* To do: Copy exactly, from the beginning of the material below, every line up to and including the one holding "(295, 549) none -> (211, 747) //", with the pictures left out.

### Extracted entries ###

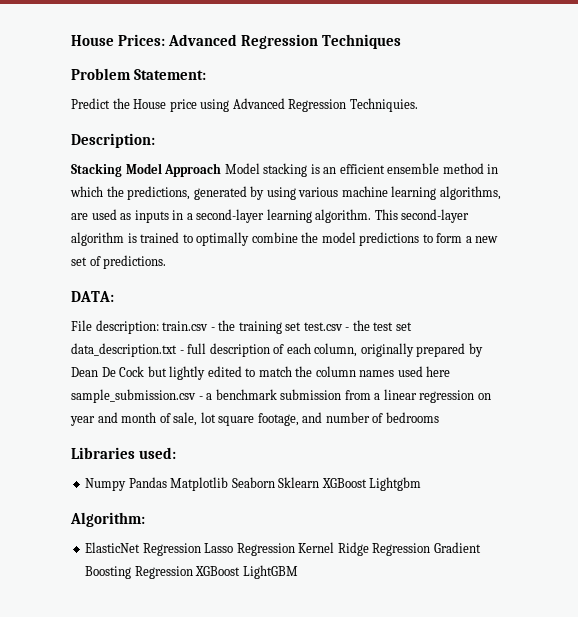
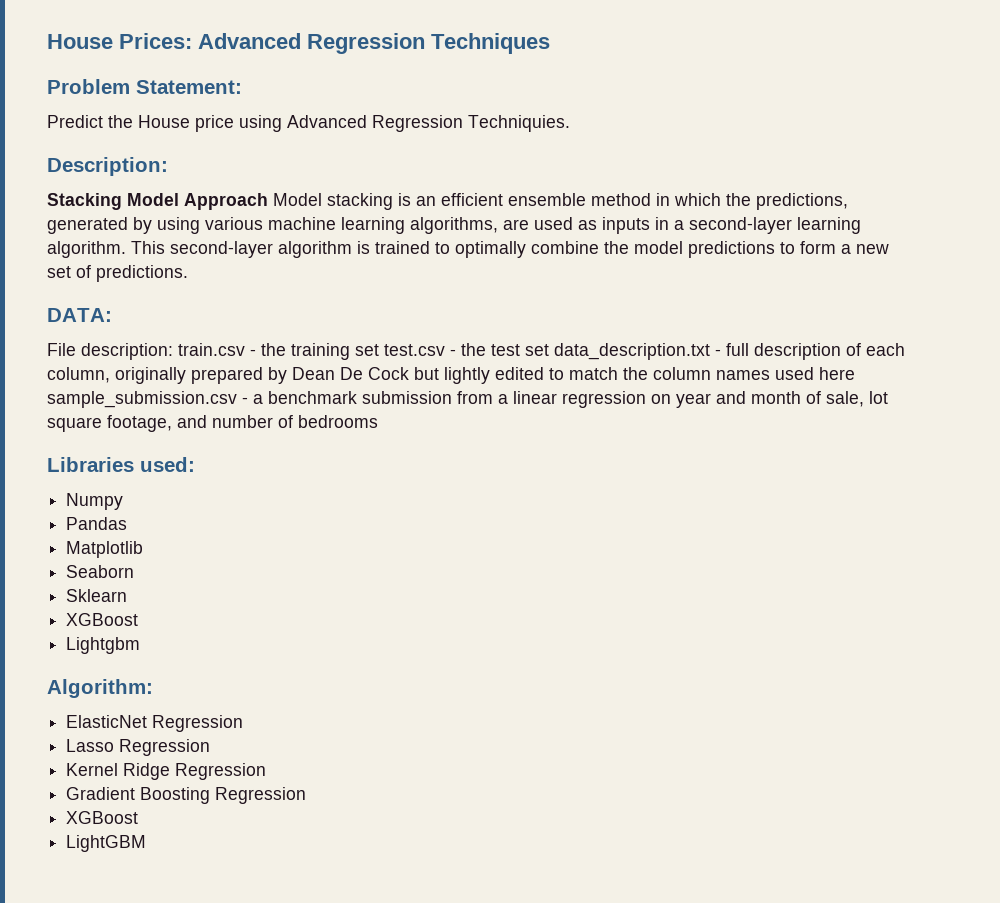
(127, 484) none -> (124, 501) //
(167, 482) none -> (128, 523) //
(229, 484) none -> (144, 549) //
(275, 482) none -> (135, 571) //
[321,478,367,488] XGBoost -> [66,613,139,626] // XGBoost //
(201, 549) none -> (244, 723) //
(295, 549) none -> (211, 747) //
(431, 549) none -> (267, 771) //
[195,566,241,576] XGBoost -> [66,811,139,824] // XGBoost //

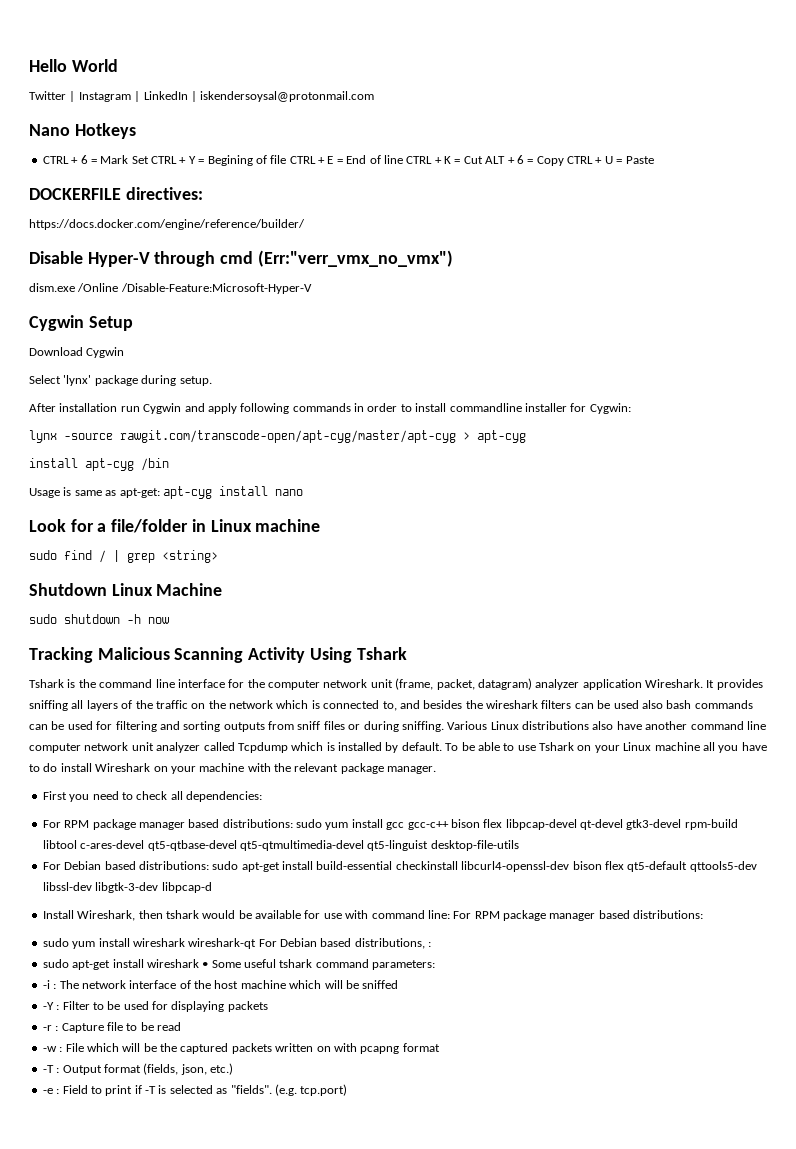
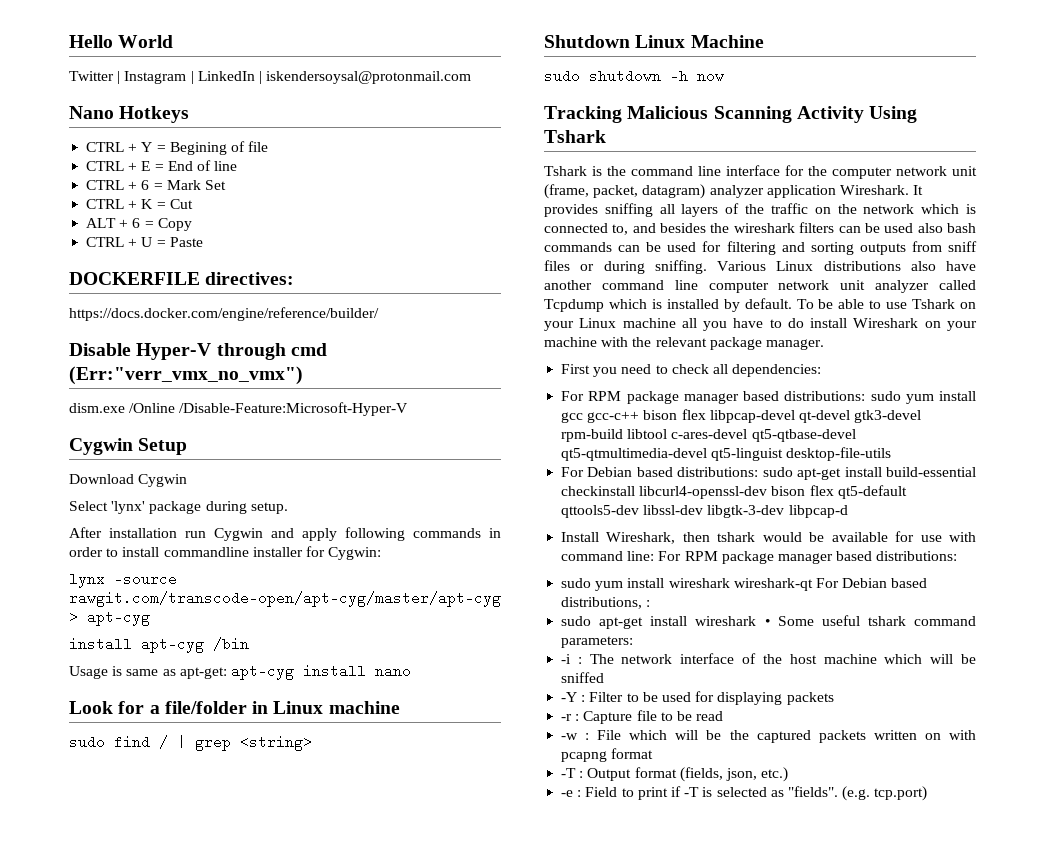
[80,155,187,164] 6 = Mark Set CTRL + -> (138, 147) none
(287, 159) none -> (269, 146) //
(403, 159) none -> [86,180,226,190] // CTRL + 6 = Mark Set //
(483, 160) none -> (193, 204) //
(564, 161) none -> (192, 224) //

###

* Solved problem:
(127, 484) none -> (124, 501) //
(167, 482) none -> (128, 523) //
(229, 484) none -> (144, 549) //
(275, 482) none -> (135, 571) //
[321,478,367,488] XGBoost -> [66,613,139,626] // XGBoost //
(201, 549) none -> (244, 723) //
(295, 549) none -> (211, 747) //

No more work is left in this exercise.